For those who like to declare that "sex work" is empowering

108 replies

prudencepuffin · 24/01/2022 17:56

No doubt many of us are aware of the material in this film but it is nonetheless shocking and might be worth showing to young people who are told that believing this is a tenet of the new feminism.
www.bbc.co.uk/news/av/world-europe-60091717

OP posts:
JennyForeigner · 25/01/2022 18:26

In the course of my work and volunteering I have regularly had to call the police on behalf of women - and children - in dangerous circumstances including risk of life.

If we can't get a copper out for two weeks with reminders and an escalation, does anyone really believe they are available to help a prostituted woman in the moment?

notallpeoplearenice · 25/01/2022 18:28

This reply has been deleted

Message deleted by MNHQ. Here's a link to our Talk guidelines.

Alisae · 25/01/2022 18:28

I always wonder at those who screech ‘it’s just the same as any job’!

Are the people being dragged into the job centre going to be to get forced to apply for that job too? After all, no qualifications needed.

TheGreatATuin · 25/01/2022 18:33

This topic is about trafficked Romanian girls.
Sex work is between consenting adults.
Very different.

Except that "sex work is work" and "swerf" is used most frequently to shut down survivors of trafficking and handwave away women raising the alarm as engaging in a moral panic
It's primarily used to justify men's 'right' to sex, and rarely used to gain support or rights for the women actually selling sex.

Who else remembers a couple of years ago when a couple of idiots protestors disrupted a talk that an expert on child trafficking was giving while shouting 'blowjobs are jobs'?
Or Sammy Woodhouse being called a swerf by a the Labour candidate for MP a few years back?

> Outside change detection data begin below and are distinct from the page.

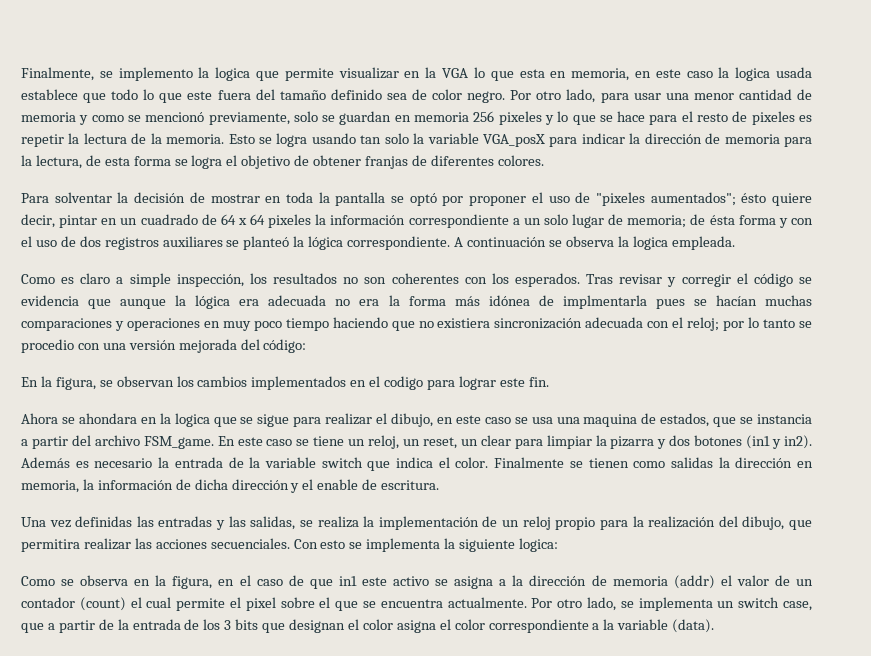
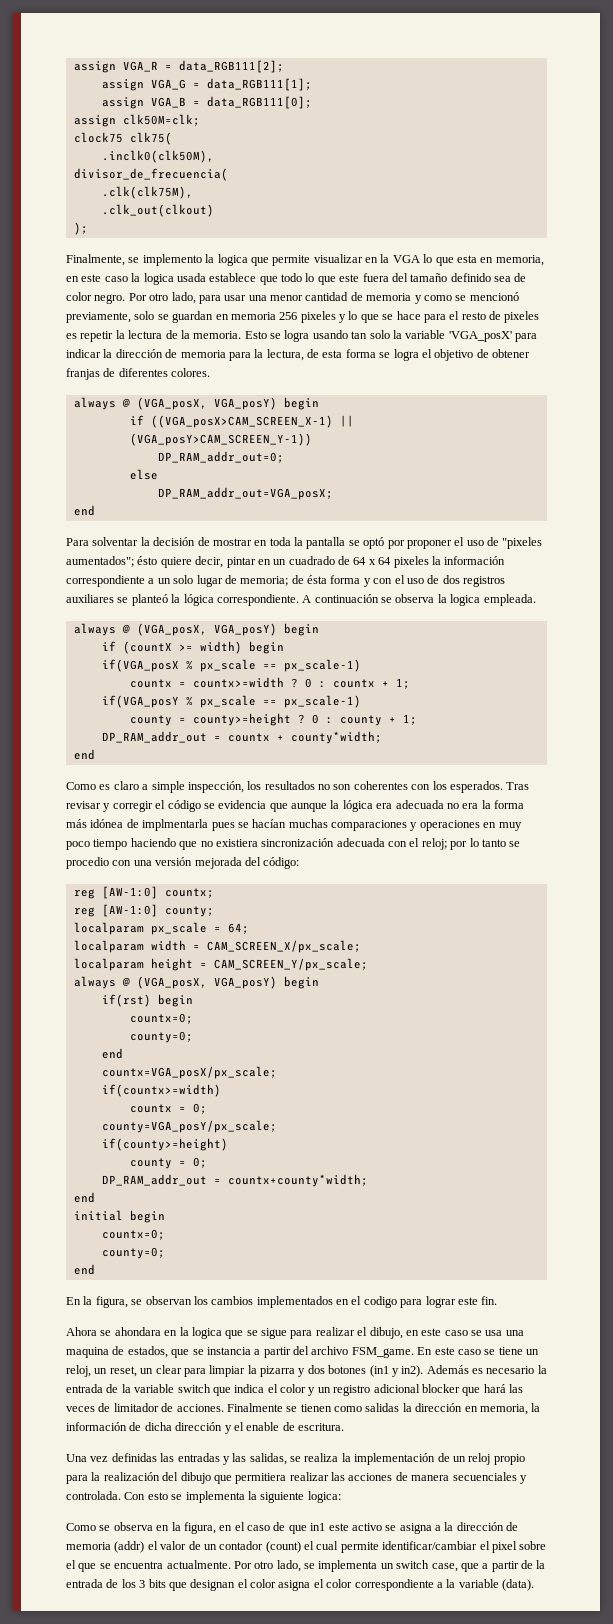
(21, 74) none -> [73,60,284,73] [101,78,312,91] [101,96,312,109] [73,114,200,127] [73,132,172,145] [101,150,214,163] [73,168,228,181] [101,186,193,199] [101,204,214,217] [73,222,88,235] assign VGA_R = data_RGB111[2]; // assign VGA_G = data_RGB111[1]; // assign VGA_B = data_RGB111[0]; // assign clk50M=clk; // clock75 clk75( // .inclk0(clk50M), // divisor_de_frecuencia( // .clk(clk75M), // .clk_out(clkout) // ); //
[483,134,545,147] VGA_posX -> [448,331,512,342] 'VGA_posX'
(544, 160) none -> [73,397,319,410] [129,415,354,428] [129,433,312,446] [157,451,284,463] [129,469,158,480] [157,487,333,500] [73,505,95,516] // always @ (VGA_posX, VGA_posY) begin // if ((VGA_posX>CAM_SCREEN_X-1) || (VGA_posY>CAM_SCREEN_Y-1)) // DP_RAM_addr_out=0; // else // DP_RAM_addr_out=VGA_posX; // end
(735, 243) none -> [73,623,319,636] [101,641,284,654] [101,659,361,672] [129,677,410,689] [101,695,361,708] [129,713,417,726] [101,731,382,744] [73,749,95,760] // always @ (VGA_posX, VGA_posY) begin // if (countX >= width) begin // if(VGA_posX % px_scale == px_scale-1) // countx = countx>=width ? 0 : countx + 1; // if(VGA_posY % px_scale == px_scale-1) // county = county>=height ? 0 : county + 1; // DP_RAM_addr_out = countx + county*width; // end
(307, 346) none -> [73,886,214,899] [73,904,214,917] [73,922,249,935] [73,940,361,953] [73,958,368,971] [73,976,319,989] [101,994,193,1007] [129,1013,193,1024] [129,1031,193,1043] [101,1048,123,1059] [101,1066,277,1079] [101,1084,221,1097] [129,1103,207,1114] [101,1120,277,1133] [101,1138,228,1151] [129,1157,207,1169] [101,1174,368,1187] [73,1192,95,1203] [73,1210,165,1223] [101,1229,165,1240] [101,1247,165,1259] [73,1264,95,1275] // reg [AW-1:0] countx; // reg [AW-1:0] county; // localparam px_scale = 64; // localparam width = CAM_SCREEN_X/px_scale; // localparam height = CAM_SCREEN_Y/px_scale; // always @ (VGA_posX, VGA_posY) begin // if(rst) begin // countx=0; // county=0; // end // countx=VGA_posX/px_scale; // if(countx>=width) // countx = 0; // county=VGA_posY/px_scale; // if(county>=height) // county = 0; // DP_RAM_addr_out = countx+county*width; // end // initial begin // countx=0; // county=0; // end
[455,457,489,468] color. -> [280,1384,523,1396] [66,1403,224,1412] color y un registro adicional blocker que hará las veces de limitador de acciones.
[742,516,812,530] [21,538,290,552] dibujo, que permitira realizar las acciones secuenciales. -> [180,1472,527,1484] [66,1491,121,1500] dibujo que permitiera realizar las acciones de manera secuenciales y controlada.
(226, 604) none -> [382,1541,478,1550] identificar/cambiar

These aren't terms used to support women. They're terms used to shut down the voices of trafficked and abused women and girls. Anyone using them seriously and thinking they're doing so in good faith is showing incredible naivety and privilege.

countrygirl99 · 25/01/2022 18:42

You realise sex workers have the right to refuse service to clients with poor hygiene, and to call the police on anyone abusive to them 🤣🤣🤣🤣🤣

Finfintytint · 25/01/2022 18:44

@titchy

This topic is about trafficked Romanian girls.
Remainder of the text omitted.